WORK TO COMPLETE:
Where in the listing does the word "label" appear? Report each line that holds it.
[Opening TASK INPUT section]
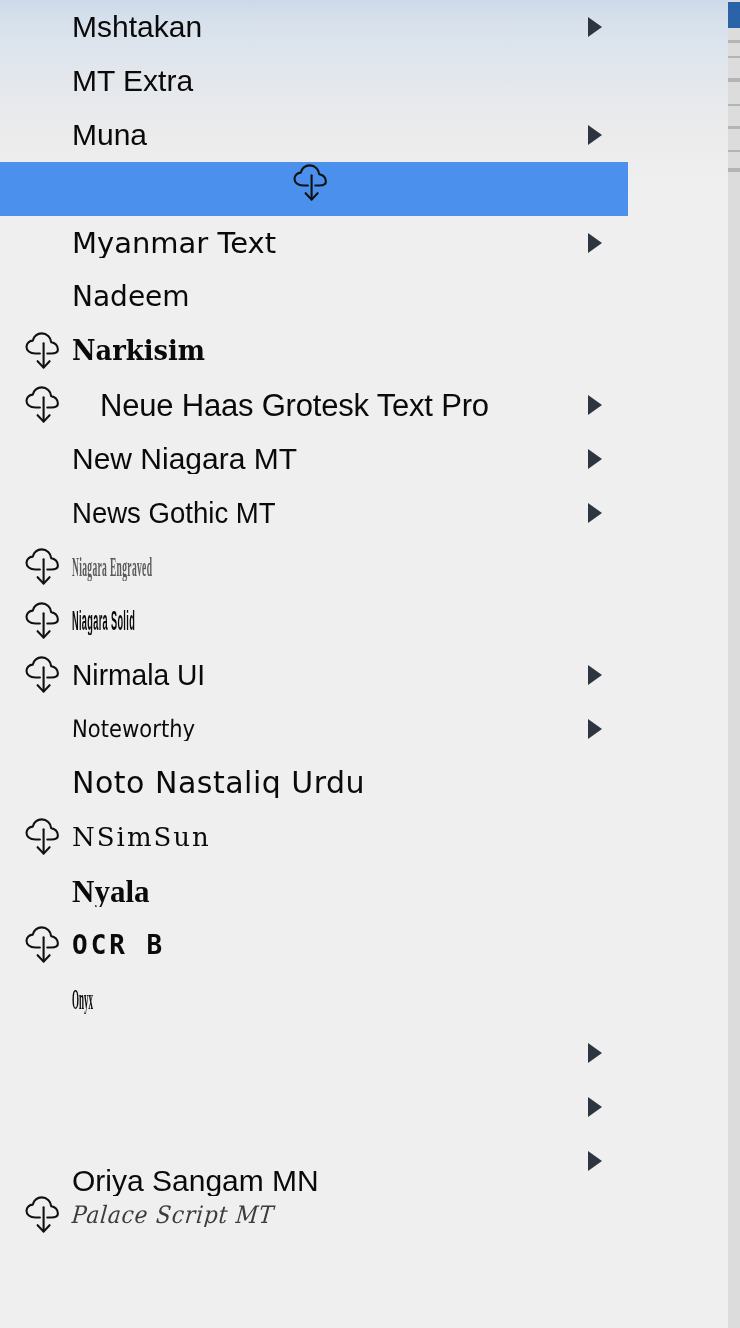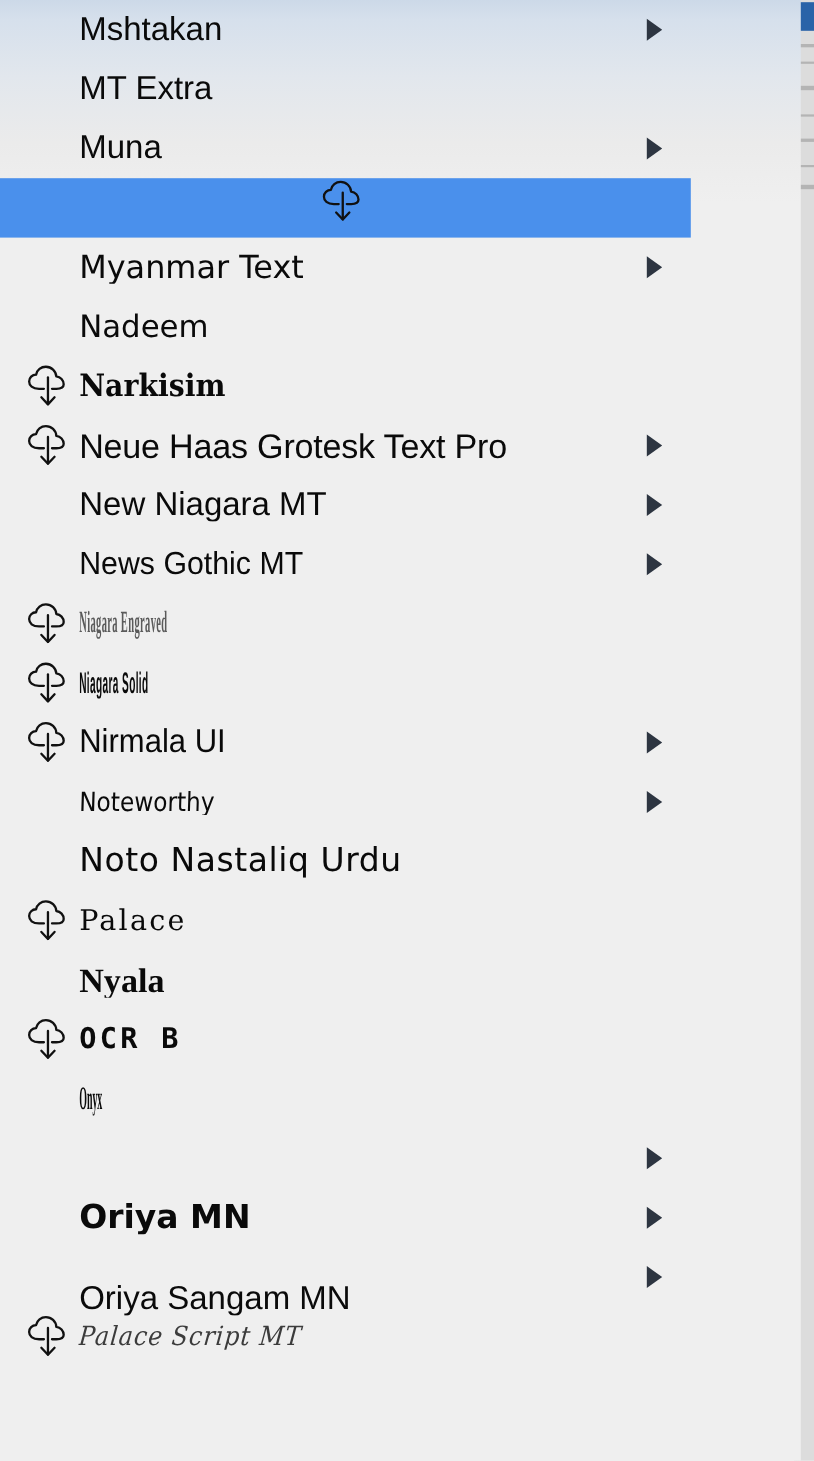--- a/index.html
+++ b/index.html
@@ -256,6 +256,7 @@
     font-size: 31px;
     font-weight: 400;
     letter-spacing: -0.2px;
+    margin-left: 28px;
   }
   .fs-newsgothic {
     font-family: "Liberation Sans", sans-serif;

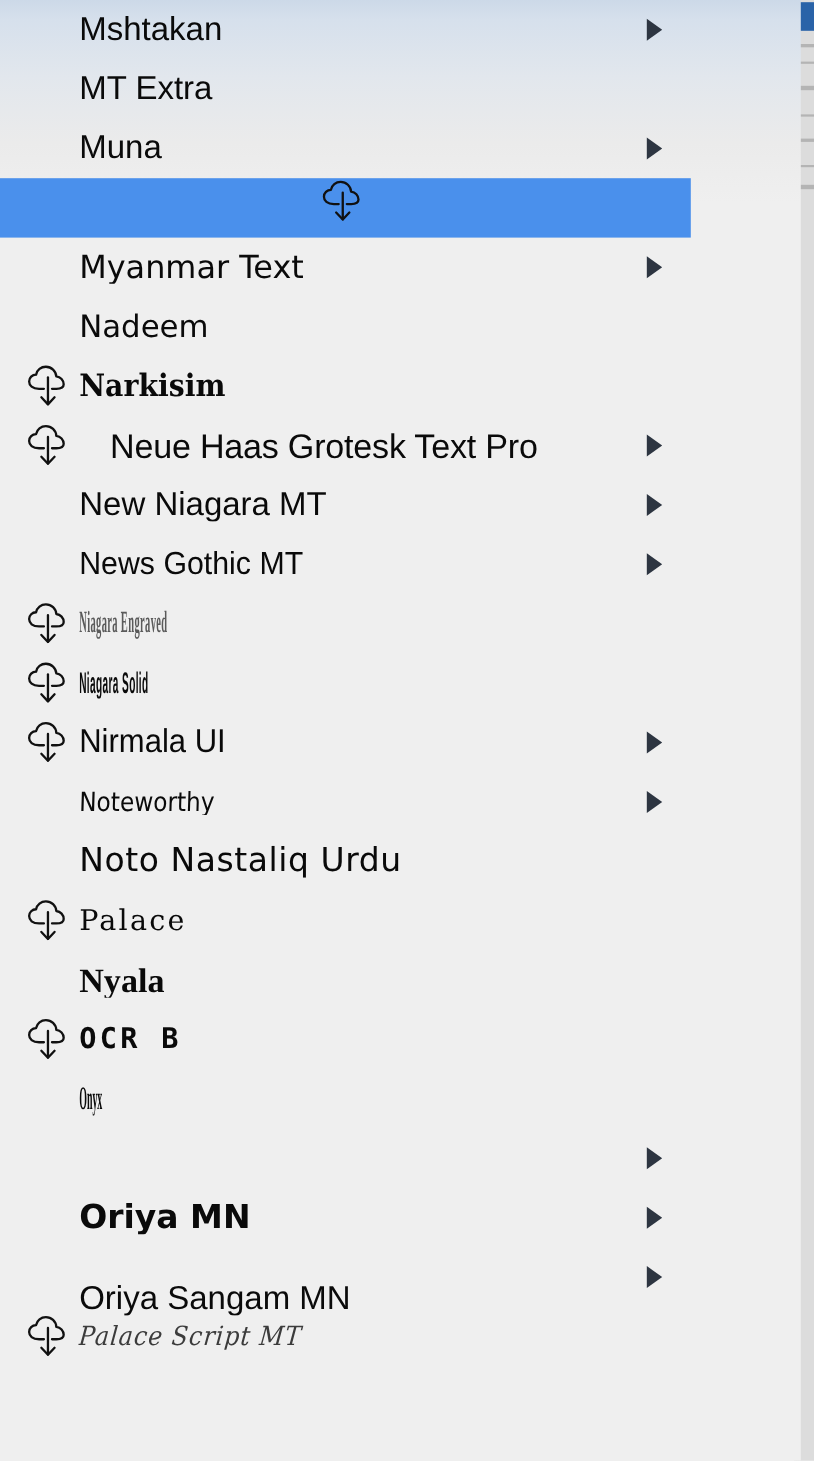--- a/index.html
+++ b/index.html
@@ -502,7 +502,7 @@
             </svg>
           </span>
         </div>
-        <span class="row-label fs-nsimsun">Palace</span>
+        <span class="row-label fs-nsimsun">NSimSun</span>
         <div class="submenu-arrow empty">
           <svg width="20" height="24" viewBox="0 0 20 24">
             <path d="M3 2 L 17 12 L 3 22 Z" fill="#2d3541"></path>

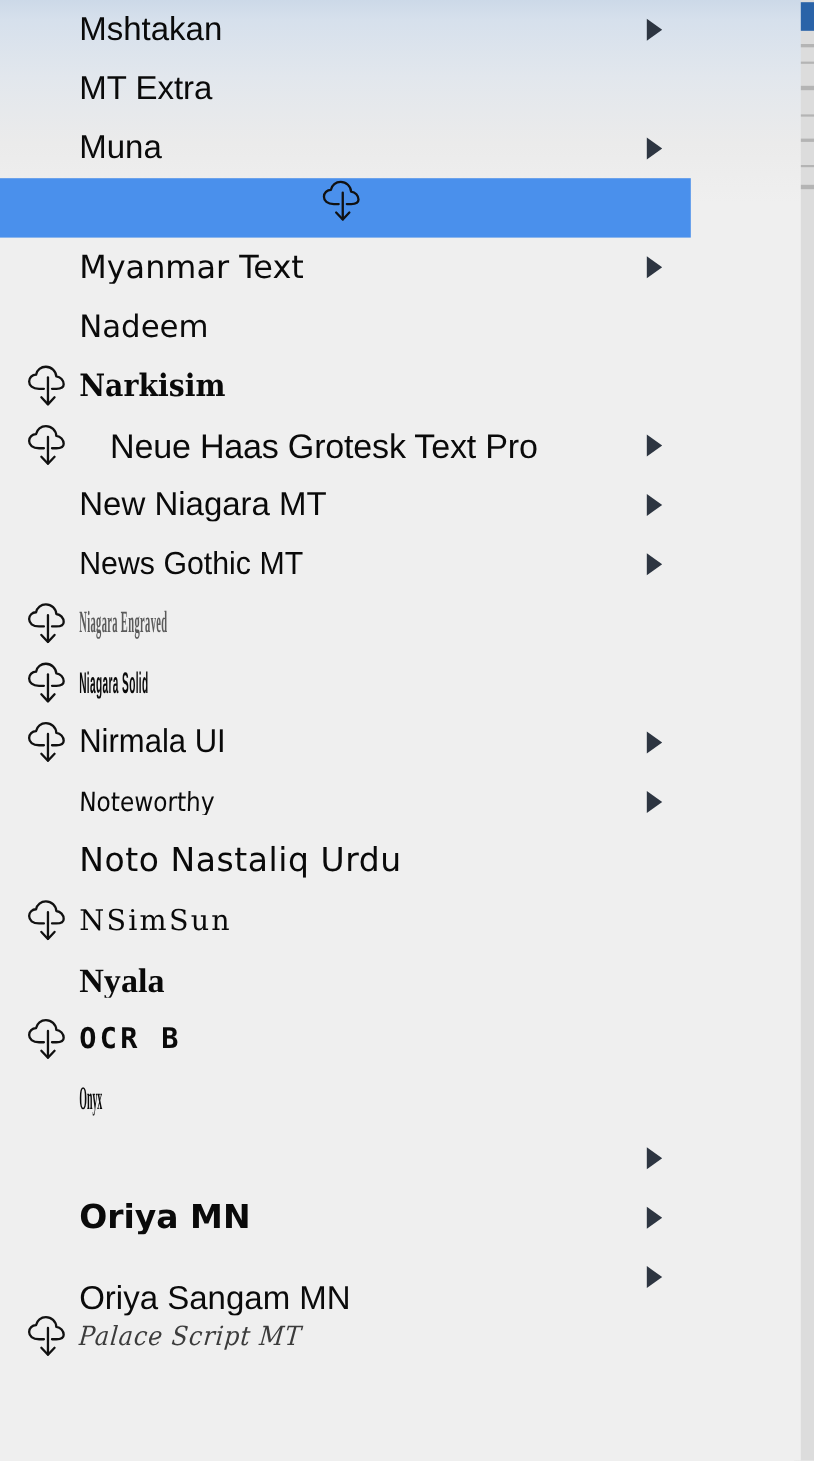--- a/index.html
+++ b/index.html
@@ -556,7 +556,6 @@
       </div>
       <div class="menu-row">
         <div class="row-icon-slot"></div>
-        <span class="row-label fs-oriyamn">Oriya MN</span>
         <div class="submenu-arrow">
           <svg width="20" height="24" viewBox="0 0 20 24">
             <path d="M3 2 L 17 12 L 3 22 Z" fill="#2d3541"></path>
[Closing TASK INPUT section]
EXERCISE RESPONSE:
-        <span class="row-label fs-nsimsun">Palace</span>
+        <span class="row-label fs-nsimsun">NSimSun</span>
-        <span class="row-label fs-oriyamn">Oriya MN</span>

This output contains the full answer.